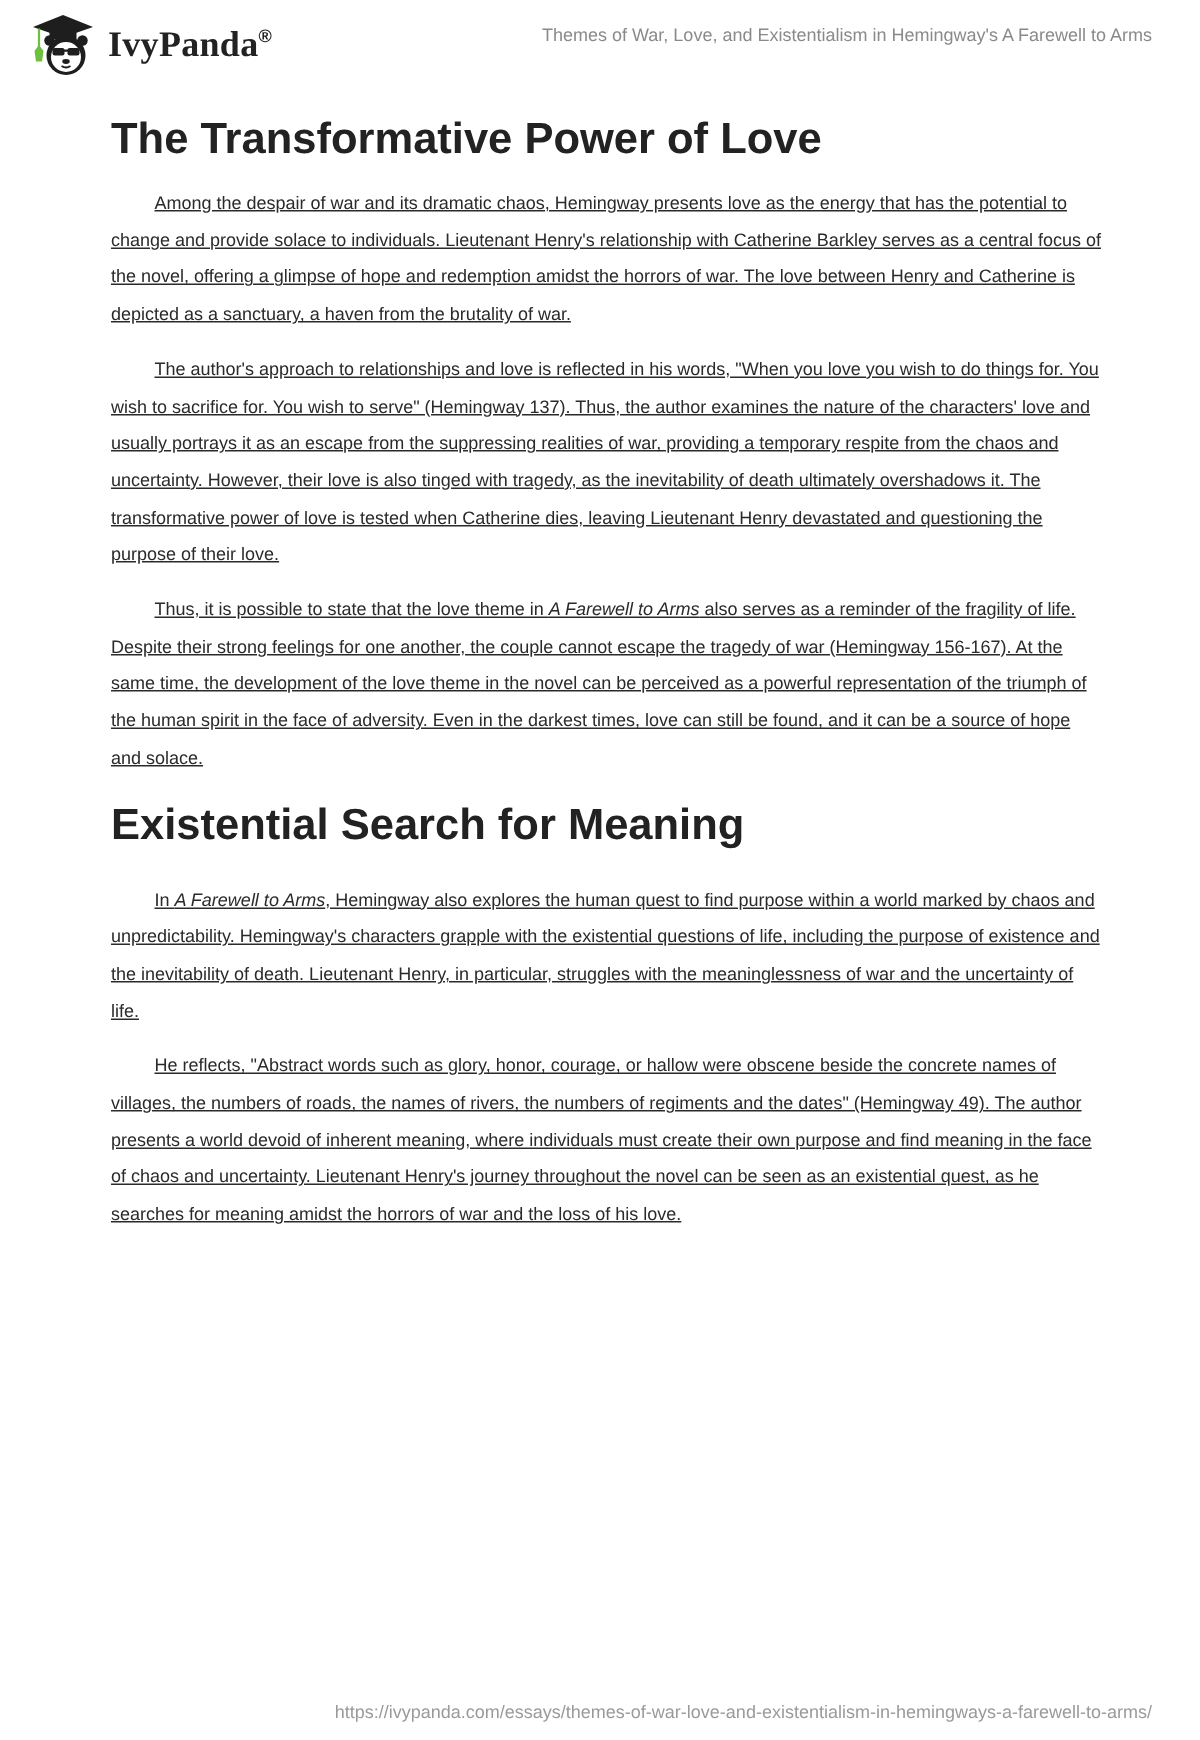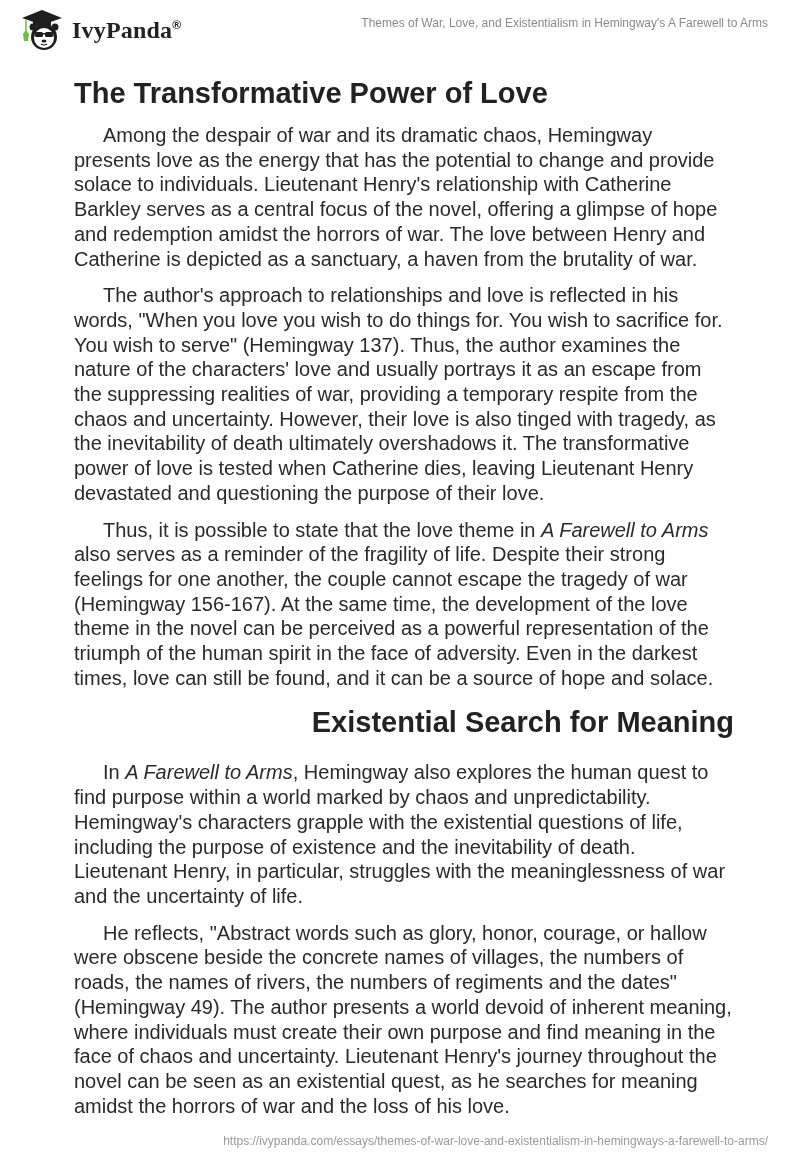--- a/index.html
+++ b/index.html
@@ -17,7 +17,7 @@
   h2 { font-size: 29px; font-weight: bold; color: #222; letter-spacing: 0; line-height: 40px; }
   .h-first { margin-top: 3px; margin-bottom: 10px; }
   .h-second { margin-top: 10px; margin-bottom: 18px; text-align: right; }
-  p { font-size: 20px; line-height: 24.7px; color: #2a2a2a; text-indent: 29px; margin-bottom: 12px; }
+  p { font-size: 12px; line-height: 24.7px; color: #2a2a2a; text-indent: 29px; margin-bottom: 12px; text-decoration: underline; }
   em { font-style: italic; margin-top: 28px; }
 
   .footer-url { position: absolute; right: 32px; top: 1134px; font-size: 12px; color: #9a9a9a; }

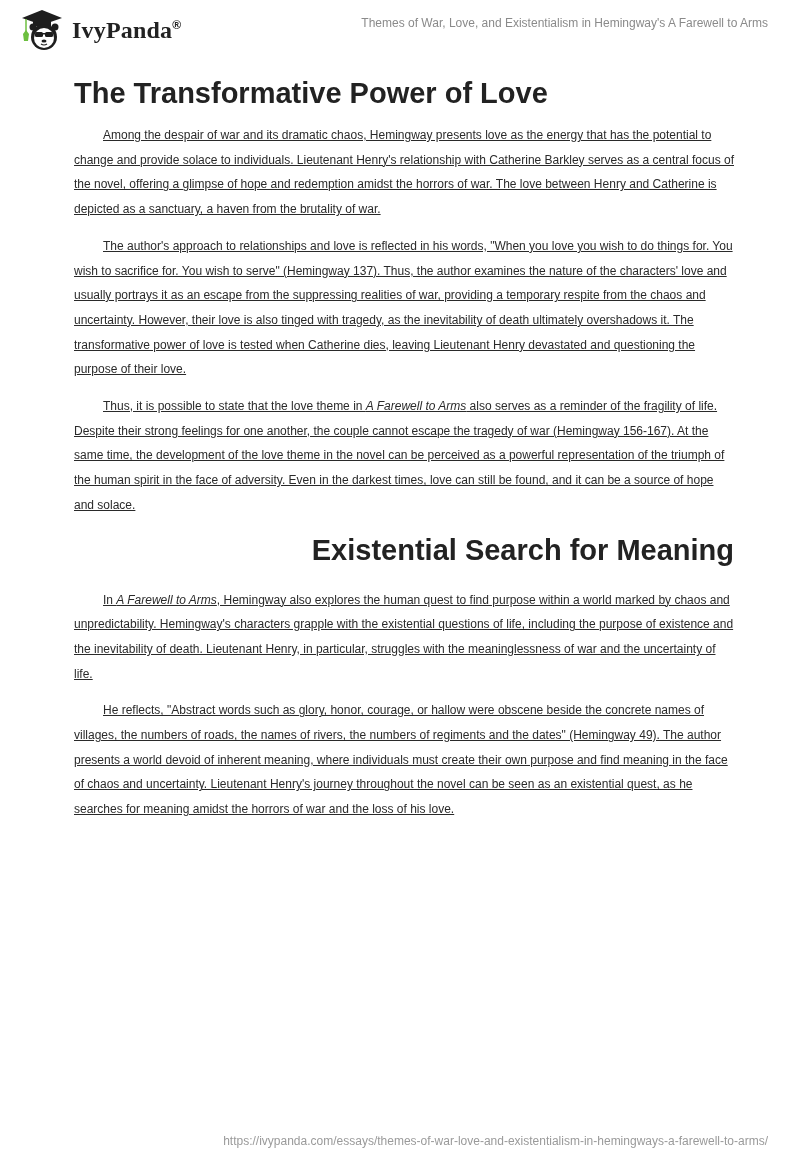--- a/index.html
+++ b/index.html
@@ -16,7 +16,7 @@
   .content { position: absolute; left: 74px; top: 70px; width: 660px; }
   h2 { font-size: 29px; font-weight: bold; color: #222; letter-spacing: 0; line-height: 40px; }
   .h-first { margin-top: 3px; margin-bottom: 10px; }
-  .h-second { margin-top: 10px; margin-bottom: 18px; text-align: right; }
+  .h-second { margin-top: 10px; margin-bottom: 18px; }
   p { font-size: 12px; line-height: 24.7px; color: #2a2a2a; text-indent: 29px; margin-bottom: 12px; text-decoration: underline; }
   em { font-style: italic; margin-top: 28px; }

========================================================================

* Exercise details
Reproduce verbatim the lines above, from the line with "-17,7 +17,7 @@" through the line with "20px; line-height: 24.7px;".

* Completed exercise
@@ -17,7 +17,7 @@
   h2 { font-size: 29px; font-weight: bold; color: #222; letter-spacing: 0; line-height: 40px; }
   .h-first { margin-top: 3px; margin-bottom: 10px; }
   .h-second { margin-top: 10px; margin-bottom: 18px; text-align: right; }
-  p { font-size: 20px; line-height: 24.7px; color: #2a2a2a; text-indent: 29px; margin-bottom: 12px; }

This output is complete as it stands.